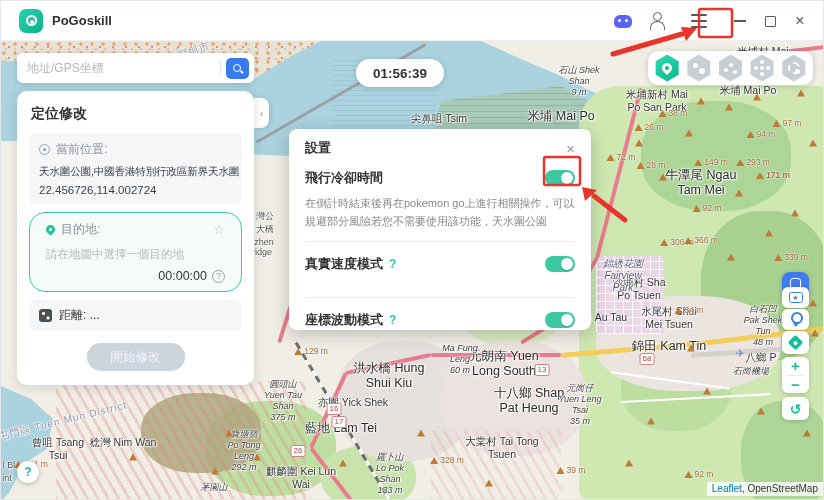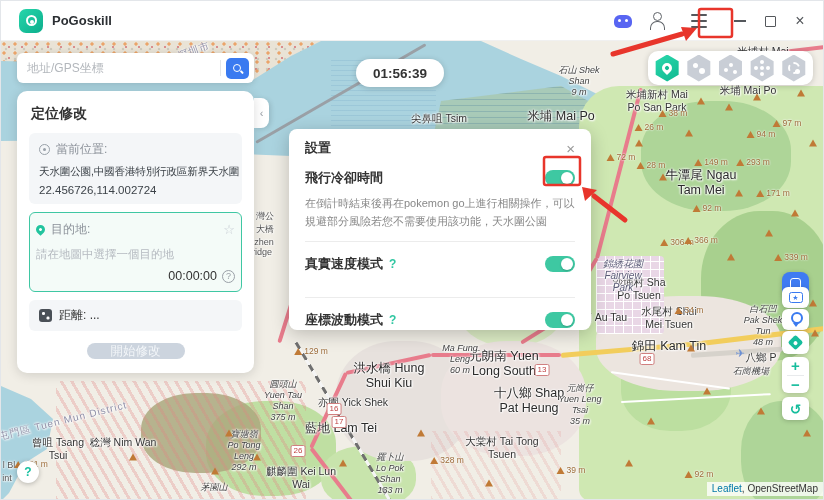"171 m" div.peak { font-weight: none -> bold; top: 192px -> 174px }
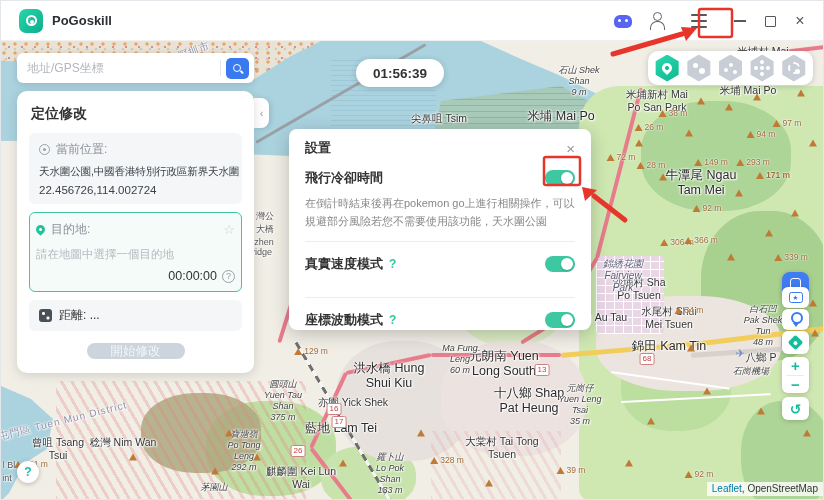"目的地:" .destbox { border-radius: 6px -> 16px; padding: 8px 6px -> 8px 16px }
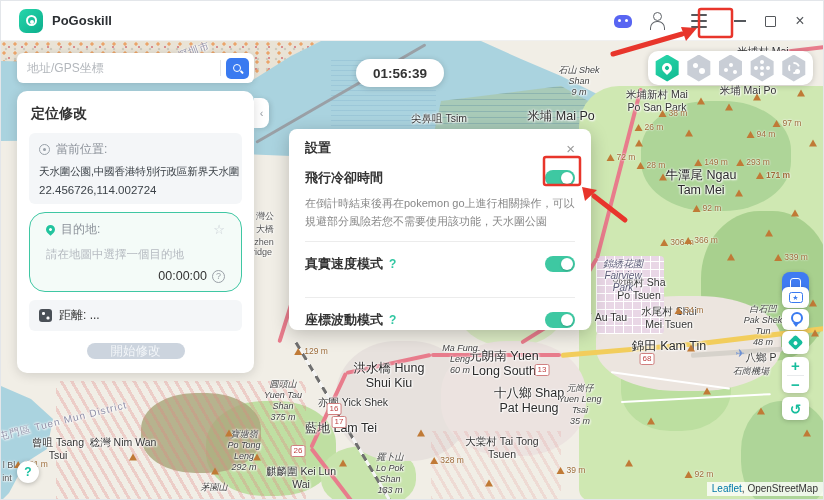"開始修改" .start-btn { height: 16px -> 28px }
++++
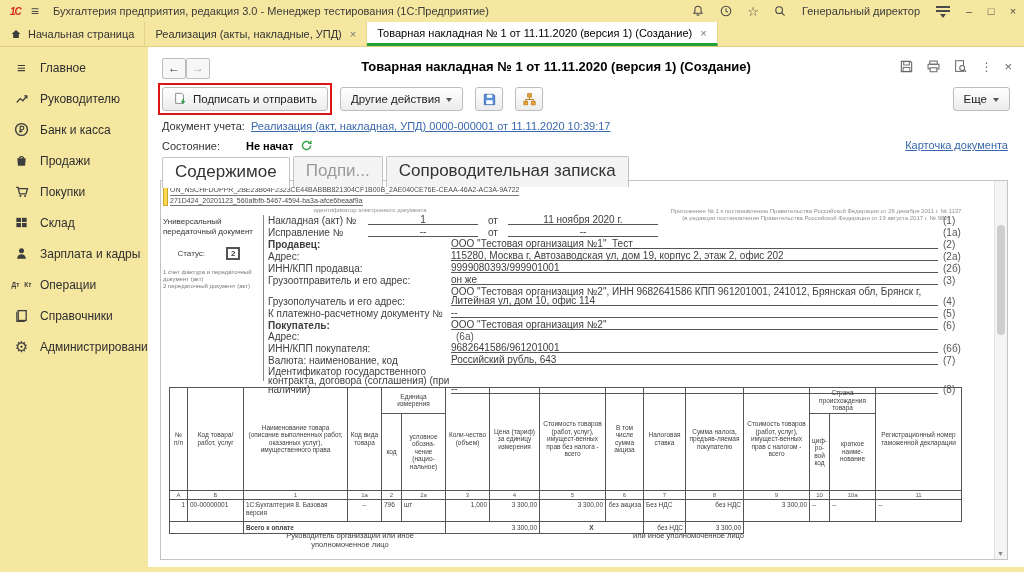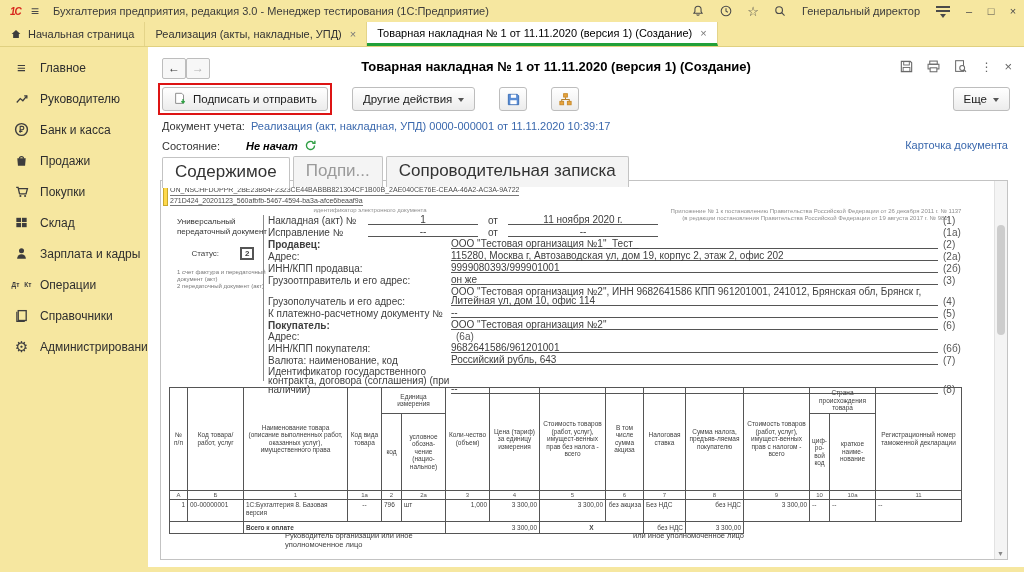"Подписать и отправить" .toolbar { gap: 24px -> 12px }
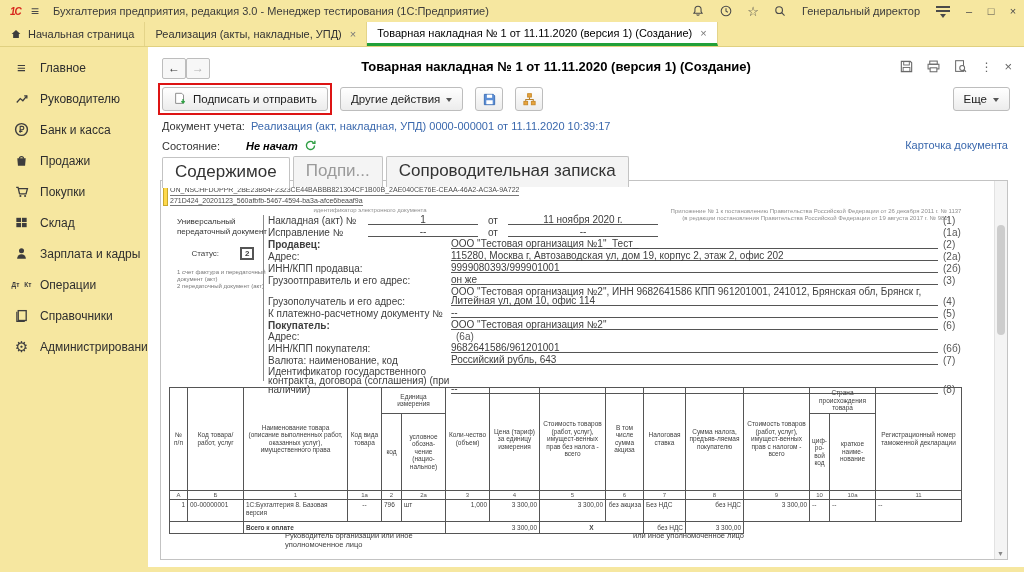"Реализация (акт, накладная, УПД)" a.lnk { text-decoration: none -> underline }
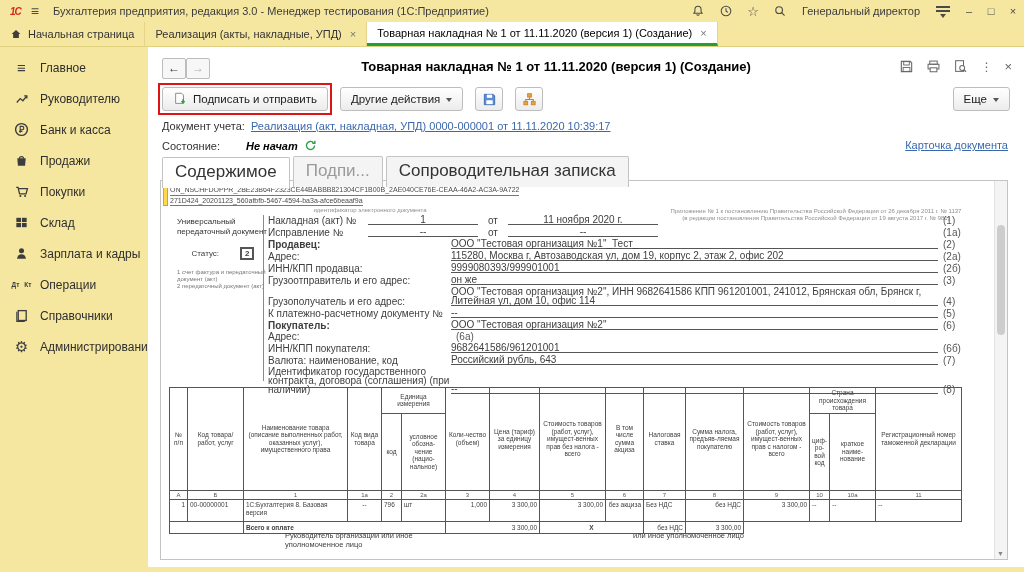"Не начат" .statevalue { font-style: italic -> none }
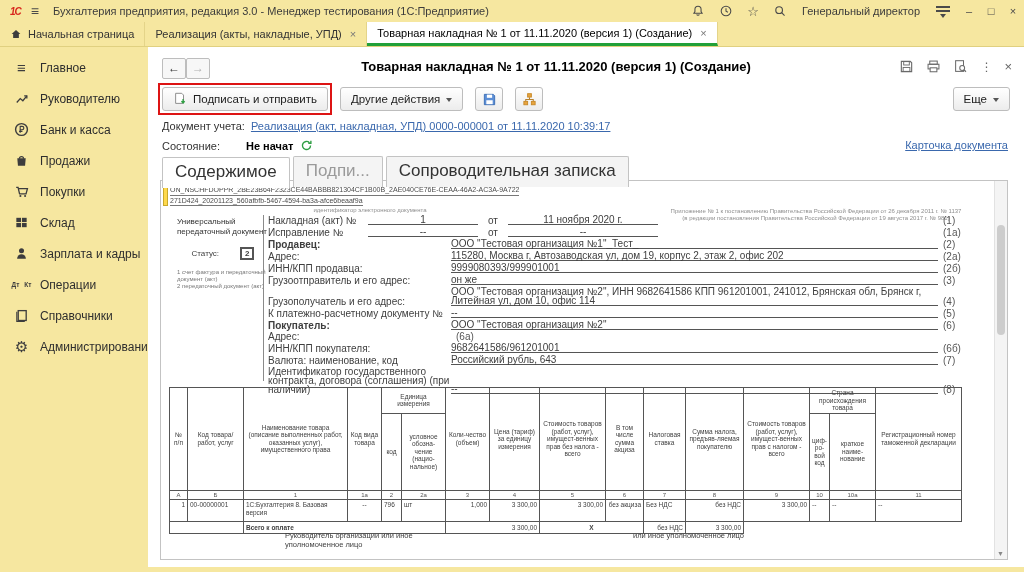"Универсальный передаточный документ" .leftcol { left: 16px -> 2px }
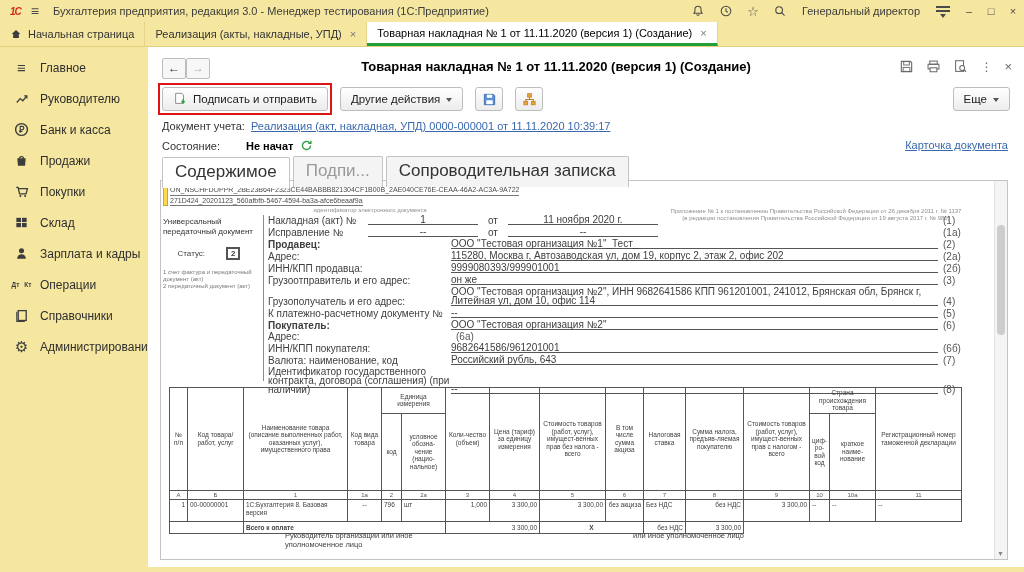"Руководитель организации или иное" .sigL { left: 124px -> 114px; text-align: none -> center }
++++
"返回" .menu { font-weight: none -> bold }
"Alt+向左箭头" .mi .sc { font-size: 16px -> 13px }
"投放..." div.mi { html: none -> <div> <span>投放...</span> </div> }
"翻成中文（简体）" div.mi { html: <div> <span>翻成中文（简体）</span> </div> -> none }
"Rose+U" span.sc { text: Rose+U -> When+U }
++++
§ **PROBLEM TO WORK ON**:
Copy the lines of the entries above that mention "html".

§ **TASK RESPONSE**:
"投放..." div.mi { html: none -> <div> <span>投放...</span> </div> }
"翻成中文（简体）" div.mi { html: <div> <span>翻成中文（简体）</span> </div> -> none }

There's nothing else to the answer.